Both are saying that a line should be drawn between the personal and the policy—that faith should be a source of personal inspiration, but not a justification for a political position. Democrats may ask whether Bush crossed that line in making his case for war in Iraq. But they have to be careful how they do it.

Klain warns his party, "We live in a country that is widely a country of believers. And to the extent that President Bush is making a more modest claim—that his views and values are influenced by his faith—that's something most Americans probably agree with."

The gap between the churched and the unchurched has become a central feature of American politics and shows no signs of diminishing. In a recent Gallup Poll, churchgoers favored Bush over John Kerry by 10 points. Nonchurchgoers preferred Kerry by 7 points. Religion also influenced views on Iraq. A majority of churchgoers endorsed the view that going to war in Iraq was worth the cost. A majority of nonchurchgoers said it wasn't. For many voters—just as for Bush—belief structures values, and values structure policy positions.

Americans' religiousness creates a barrier between the United States and its Western allies. European countries are overwhelmingly secular. The collapse of churchgoing is one of the most widely noted trends since the 1960s, even in Canada, a country otherwise similar to the United States. To Europeans, Bush's religious language carries a dangerous message of self-righteous moralism. Many Muslims find it threatening. When Bush talks about his duty to liberate oppressed Muslims, they hear echoes of the Crusades.

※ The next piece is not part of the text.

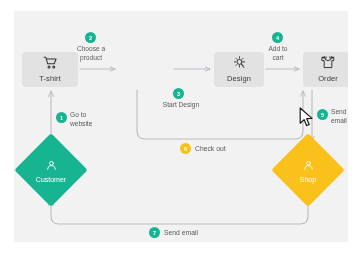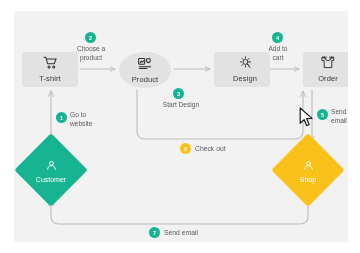"Product" div.node { html: <div> <span> <svg> <rect></rect> <path></path> <path></path> <path></path> </svg> </span> <span>Product</span> </div> -> none }
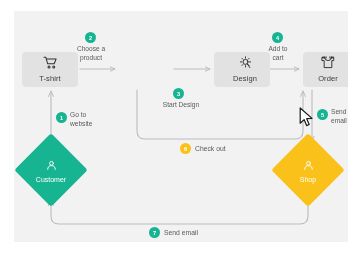"Design" #node-design { padding-left: 6px -> none }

Bush's religiosity also creates a dilemma for Democrats. They can't afford to write off people of faith. "We are going to need the votes of many people of faith this election year," Klain said, "and we should get their votes, because they should be as disappointed with the president's policies as Democrats are." The implication, perhaps unconscious, is that Democrats and people of faith have become separate political camps.

Just as it would be politically dangerous for Bush to justify his Iraq policy in religious terms, it would be dangerous for Democrats to challenge the personal faith behind Bush's political values. Both actions would cross the line between politics and religion.